XVIII – L’Ermite ou le Faux Dévot
« Tu as fait une promesse… As-tu seulement conscience qu’il n’y a là-bas que misère, détresse, et tristesse ?
— J’ai vécu vide et vain. Puis j’ai vu et rêvé, des âmes qui marquent, qui dessinent du sens au fond de nos consciences. Je ne peux simplement pas partir avant d’avoir dit merci. Je veux encore marcher quelques mètres, quelques parsecs, avec en tête le poids de mes gestes, de mes maux. Oui, je veux continuer de souffrir si c’est pour connaître un nom de plus, une couleur de plus ; un autre tout petit vœu.
— Mon enfant, ton corps est né de la fange et d’une fantaisie éphémères ; mais je sais que ton cœur bat au rythme de mes vagues… »
Tu souris, car tu entends encore son clapotis.
« J’ai à cœur de fermer les yeux, et de te rejoindre. Mais à quoi bon souffrir si c’est pour s’en aller ainsi ? Et puis, je ne veux pas laisser derrière moi tous ceux que j’ai appris à admirer, et les quelques qui marcheront dans mes traces.
— Alors je reviendrai lorsque tout sera fini. »
☾֍☽︎
Tu ouvres les yeux sur un musel rassuré, et un vrombissement d’ailes.
La renarde au pelage flamme te redresse, et l’Enfant du Soleil tourne autour de toi.
Triste toile à décrire aux étoiles : un pauvre hère, couvert de cendres, noirci par le feu, cerné de fatigue, assoiffé, affamé. Une carcasse en devenir qui refuse de céder.
Une lacryme coule et trace sillon sur tes joues sales.

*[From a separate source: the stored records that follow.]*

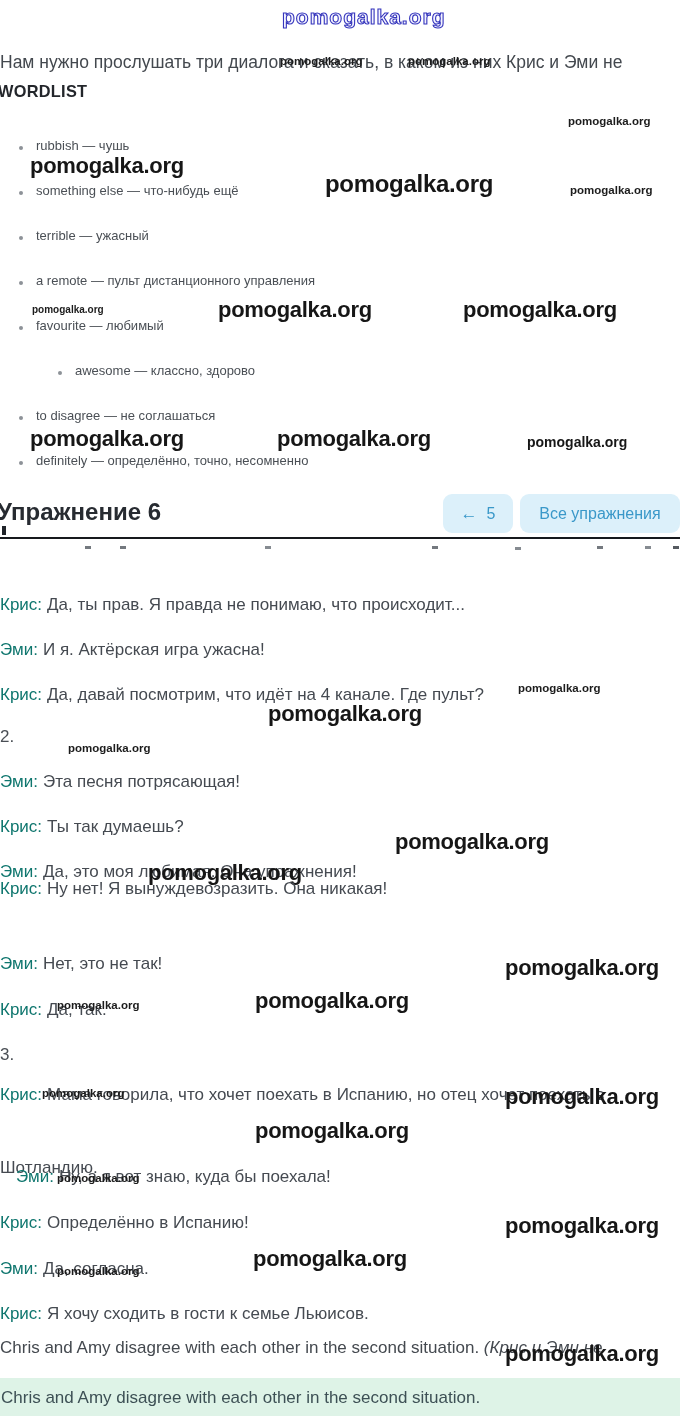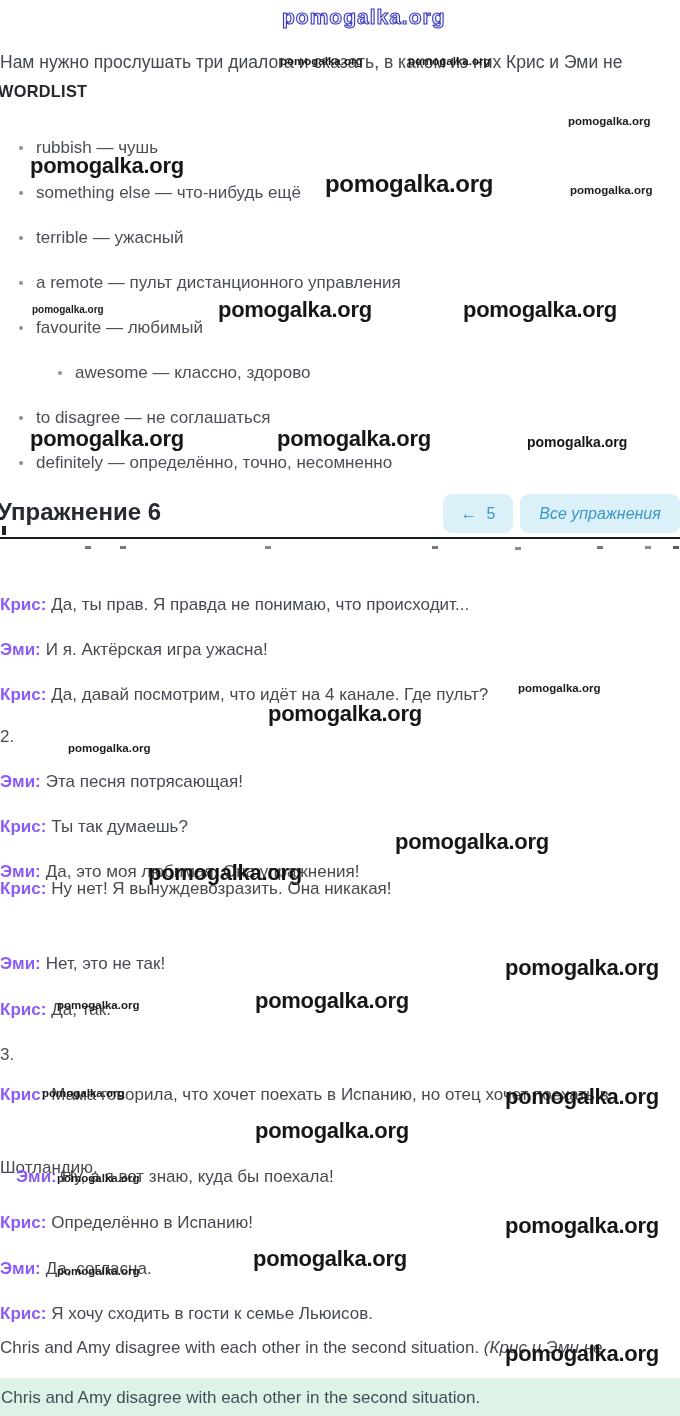--- a/index.html
+++ b/index.html
@@ -14,41 +14,41 @@
   .wm-sm{font-size:11.5px;font-weight:600;color:#1c1c1c;}
   .wm-xs{font-size:10px;font-weight:600;color:#1c1c1c;}
   .wm-brand{font-size:21px;font-weight:800;letter-spacing:1px;color:#3434bc;
             -webkit-text-fill-color:#f2f2ff;-webkit-text-stroke:1.1px #3434bc;}
 
   .intro{position:absolute;left:0;top:34px;width:680px;font-size:17.5px;color:#43484e;}
 
   .sec-title{position:absolute;left:-2px;top:82px;font-size:17px;font-weight:700;
              color:#23262b;letter-spacing:0.3px;transform:scaleX(0.96);transform-origin:left;}
 
-  .witem{position:absolute;left:36px;font-size:17px;color:#4a4f55;}
+  .witem{position:absolute;left:36px;font-size:13px;color:#4a4f55;}
   .witem::before{content:"";position:absolute;left:-17px;top:8px;width:4px;height:4px;
                  border-radius:50%;background:#8d9298;}
 
   .ex-title{position:absolute;left:-3px;top:498px;font-size:24px;font-weight:700;color:#272b31;}
 
   .btn{position:absolute;top:494px;height:39px;background:#dcf0fa;border-radius:9px;
        color:#3a98c9;font-size:16px;display:flex;align-items:center;justify-content:center;
        box-sizing:border-box;cursor:pointer;}
   .btn-prev{left:443px;width:70px;gap:9px;}
-  .btn-all{left:520px;width:160px;font-style:italic;}
+  .btn-all{left:520px;width:160px;}
   .arrow{font-size:17px;line-height:1;}
 
   .divider{position:absolute;left:0;top:537px;width:680px;height:2px;background:#16191d;}
   .cutmark{position:absolute;left:2px;top:526px;width:4px;height:9px;background:#20242a;}
   .cliprow{position:absolute;left:85px;top:546px;width:6px;height:3px;background:#74797f;
            box-shadow:35px 0 #74797f,180px 0 #868b91,347px 0 #74797f,430px 1px #868b91,
                       512px 0 #74797f,560px 0 #868b91,588px 0 #565b61,600px 0 #565b61;}
 
   .line{position:absolute;left:0;font-size:17px;color:#454a51;white-space:nowrap;}
-  .line b{color:#8b5cf6;font-weight:700;margin-right:5px;}
+  .line b{color:#0f766e;font-weight:400;margin-right:5px;}
   .num{color:#4a4f55;}
 
   .summary{position:absolute;left:0;top:1312px;width:658px;font-size:17px;
            line-height:38px;color:#44494f;}
   .summary .ru{font-style:italic;}
 
   .answer-box{position:absolute;left:0;top:1378px;width:680px;height:44px;background:#def3e7;}
   .answer-box span{display:block;padding:10px 0 0 1px;font-size:17px;color:#3d5055;}
 </style>
 </head>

Elle a le goût de la joie.
Tu l’as appelé tant de fois, cette Luciole à l’éclat sidéral, pensant être séparés par des distances infinies, mais elle n’a cessée de te guider, te pousser par-delà des limites inouïes.
Elle a toujours étée là.
Tu te lèves, martel en main, la dernière perle à incruster sur la tierce enclume. Ultime météore.
Mais tu te figes.
Car face à toi, tu reconnais ton visage.
Tu ne comprends pas, mais tu te scrutes fixement, attendant de voir qu’elle sera ton prochain acte.
Ton regard que tu contemples est inhabité, plein de la Vanité, de la Futilité. Et il a faim et soif.
Des doigts envieux enserrent ton fusain, mais tu les refoules d’un revers de la main. On ne te volera pas tes vœux, promesses, et dilections !
« Je ne sais qui tu es, mais si c’est là ma dernière tribulation ; un dernier avertissement. Je suis prêt. »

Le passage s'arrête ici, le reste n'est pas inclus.